Patterns in Conflict Dynamics in Yemen and Syria
Moussa Abdou, Neil F. Johnson
TL;DR
The paper investigates heavy-tailed casualty events in contemporary conflicts and tests a fusion–fission framework that predicts a power-law distribution of event sizes with exponent $\alpha$ near $2.5$. Using ACLED fatality data for Yemen (2023–2025) and Syria (2023–2025), it estimates time-varying best-fit $\alpha$ via Clauset–Shalizi–Newman power-law fitting and rolling-window analysis, interpreting temporal changes as shifts in fighter-cluster robustness. The main finding is that $\alpha$ stays largely between $2.5$ and $3.5$, with temporary reductions toward $2.5$ during major crises that precede large-scale battles, suggesting a reorganization toward larger, more cohesive clusters. This cross-conflict pattern provides a potential early-warning signal and a quantitative tracer of organizational dynamics in modern wars, with implications for monitoring escalation risk in ongoing hotspots like Yemen and Syria.
Abstract
Conflict fatalities tend to follow heavy-tailed statistical distributions.

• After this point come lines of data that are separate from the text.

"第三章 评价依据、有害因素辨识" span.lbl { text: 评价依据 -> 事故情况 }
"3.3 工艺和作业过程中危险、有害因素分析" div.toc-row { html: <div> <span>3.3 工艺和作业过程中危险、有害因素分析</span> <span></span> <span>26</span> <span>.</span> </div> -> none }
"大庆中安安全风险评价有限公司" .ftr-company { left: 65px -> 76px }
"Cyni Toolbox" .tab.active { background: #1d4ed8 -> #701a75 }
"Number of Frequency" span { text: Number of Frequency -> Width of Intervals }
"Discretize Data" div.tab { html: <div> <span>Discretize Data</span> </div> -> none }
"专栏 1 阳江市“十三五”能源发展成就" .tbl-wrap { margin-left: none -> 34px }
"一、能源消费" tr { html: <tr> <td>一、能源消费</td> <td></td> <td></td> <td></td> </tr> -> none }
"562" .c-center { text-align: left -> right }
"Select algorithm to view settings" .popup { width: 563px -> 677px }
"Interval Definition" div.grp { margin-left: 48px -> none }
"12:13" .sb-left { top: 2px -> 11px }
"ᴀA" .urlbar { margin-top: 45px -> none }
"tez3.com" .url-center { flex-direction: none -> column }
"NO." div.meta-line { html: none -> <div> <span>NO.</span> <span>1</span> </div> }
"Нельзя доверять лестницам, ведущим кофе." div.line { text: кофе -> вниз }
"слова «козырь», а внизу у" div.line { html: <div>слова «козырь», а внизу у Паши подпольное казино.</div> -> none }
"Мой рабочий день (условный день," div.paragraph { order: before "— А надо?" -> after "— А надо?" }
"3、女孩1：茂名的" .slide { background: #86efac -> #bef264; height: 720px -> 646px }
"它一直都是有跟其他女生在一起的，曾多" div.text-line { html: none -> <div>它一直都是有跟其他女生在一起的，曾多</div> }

A 2005 fusion-fission theory predicts mathematically that for armed groups operating in dynamically evolving clusters within a given conflict, the number of fatalities per conflict event will follow an approximate power-law distribution with exponent near 2.5, with the specific exponent value offering insight into the relative robustness of larger versus smaller clusters of fighters in that armed group. Since Yemen and Syria are current hotspots for future conflict, yet their most recent conflicts (2023-2025) have not been studied at the event level, we use ACLED data to determine their best-fit exponent value as each conflict evolved. We find that the exponent lies between 2.5 and 3.5 predominantly throughout each conflict, which suggests that the fighters in each of these conflicts continued to operate in smaller clusters as the conflict evolved. Moreover, temporary reductions in the exponent value -- which suggests a temporary increase in the robustness and involvement of larger clusters of fighters -- appear to arise during major crises ahead of the largest battles. Though the lack higher-quality data for these conflicts prevents us from establishing this more firmly, such a temporary reduction in the exponent value hints at its potential use as an early-warning signature.